Raw Sockets

Raw sockets provide three features not provided by normal TCP and UDP sockets:

  1. Raw sockets let us read and write ICMPv4, IGMPv4, and ICMPv6 packets.
  2. With a raw socket, a process can read and write IPv4 datagrams with an IPV4 protocol field that is not processed by the kernel.Most kernels only process datagrams containing values of 1 (ICMP), 2 (IGMP), 6 (TCP), and 17 (UDP).  For example. The gated program that implements OSPF must use a raw socket to read and write these IP datagrams since they contain a protocol field the kernel knows nothing about. This capability carries over to IPv6 also.
  3. With a raw socket, a process can build its own IPv4 header using the IP_HDRINCL socket option. This can be used, for example, to build UDP and TCP packets

The steps involved in creating a raw socket are as follows:

  1. The socket function creates a raw socket when the second argument is SOCK_RAW. The third argument (the protocol) is normally nonzero.

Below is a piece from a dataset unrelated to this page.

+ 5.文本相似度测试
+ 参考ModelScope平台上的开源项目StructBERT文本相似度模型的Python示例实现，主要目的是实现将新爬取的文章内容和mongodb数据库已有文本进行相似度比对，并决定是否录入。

For example, to create an
    IPv4 raw socket we would write
    int sockfd;
    
    sockfd = socket(AF_INET, SOCK_RAW, protocol); // where protocol is one of the constants, IPPROTO_xxx, defined by including the
    <netinet/in.h> header, such as IPPROTO_ICMP.

    Only the superuser can create a raw socket. This prevents normal users from writing their own IP datagrams to the network.
  2. The IP_HDRINCL socket option can be set as follows:
    const int on = 1;
    
    if (setsockopt(sockfd, IPPROTO_IP, IP_HDRINCL, &on, sizeof(on)) < 0)
    error
  3. bind can be called on the raw socket, but this is rare. This function sets only the local address: There is no concept of a port number with a raw socket. With regard
    to output, calling bind sets the source IP address that will be used for datagrams sent on the raw socket (but only if the IP_HDRINCL socket option is not set). If bind
    is not called, the kernel sets the source IP address to the primary IP address of the outgoing interface.
  4. connect can be called on the raw socket, but this is rare. This function sets only the foreign address: Again, there is no concept of a port number with a raw socket. With
    regard to output, calling connect lets us call write or send instead of sendto, since the destination IP address is already specified.

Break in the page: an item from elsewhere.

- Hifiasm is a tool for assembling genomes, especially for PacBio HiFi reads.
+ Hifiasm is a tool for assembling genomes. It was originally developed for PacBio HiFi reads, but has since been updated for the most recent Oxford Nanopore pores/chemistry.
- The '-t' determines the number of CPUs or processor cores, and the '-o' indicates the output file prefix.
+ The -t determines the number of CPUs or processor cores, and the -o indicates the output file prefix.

Output on a raw socket is governed by the following rules:

  1. Normal output is performed by calling sendto or sendmsg and specifying the destination IP address. write, writev, or send can also be called if the socket has
    been connected.
  2. If the IP_HDRINCL option is not set, the starting address of the data for the kernel to send specifies the first byte following the IP header because the kernel will build the
    IP header and prepend it to the data from the process. The kernel sets the protocol field of the IPv4 header that it builds to the third argument from the call to socket.
  3. If the IP_HDRINCL option is set, the starting address of the data for the kernel to send specifies the first byte of the IP header. The amount of data to write must
    include the size of the caller's IP header. The process builds the entire IP header, except: (i) the IPv4 identification field can be set to 0, which tells the kernel to set
    this value; (ii) the kernel always calculates and stores the IPv4 header checksum; and (iii) IP options may or may not be included;
  4. The kernel fragments raw packets that exceed the outgoing interface MTU.

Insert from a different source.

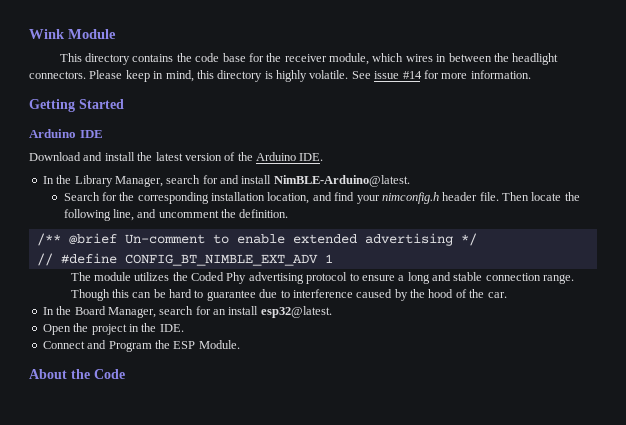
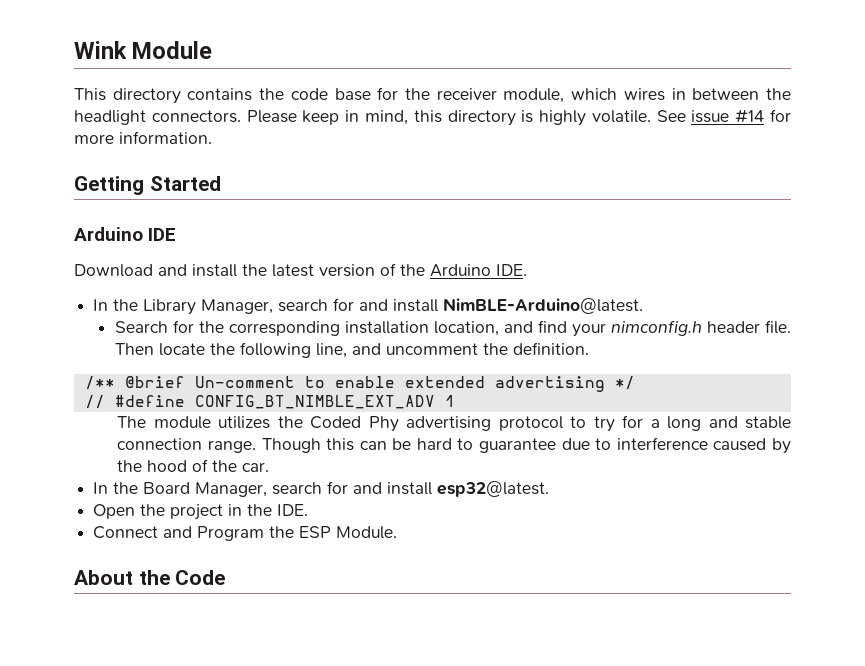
- The module utilizes the Coded Phy advertising protocol to ensure a long and stable connection range.
+ The module utilizes the Coded Phy advertising protocol to try for a long and stable connection range.
- In the Board Manager, search for an install esp32@latest.
+ In the Board Manager, search for and install esp32@latest.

On Linux and OpenBSD, however, all the fields must be in network byte order.

With IPv4, it is the responsibility of the user process to calculate and set any header checksums contained in whatever follows the IPv4 header.

There are a few differences with raw IPv6 sockets

  1. All fields in the protocol headers sent or received on a raw IPv6 socket are in network byte order.
  2. There is nothing similar to the IPv4 IP_HDRINCL socket option with IPv6. Complete IPv6 packets (including the IPv6 header or extension headers) cannot be read or
    written on an IPv6 raw socket. Almost all fields in an IPv6 header and all extension headers are available to the application through socket options or ancillary data
    . Should an application need to read or write complete IPv6 datagrams, datalink access must be used.
  3. Checksums on raw IPv6 sockets are handled differently.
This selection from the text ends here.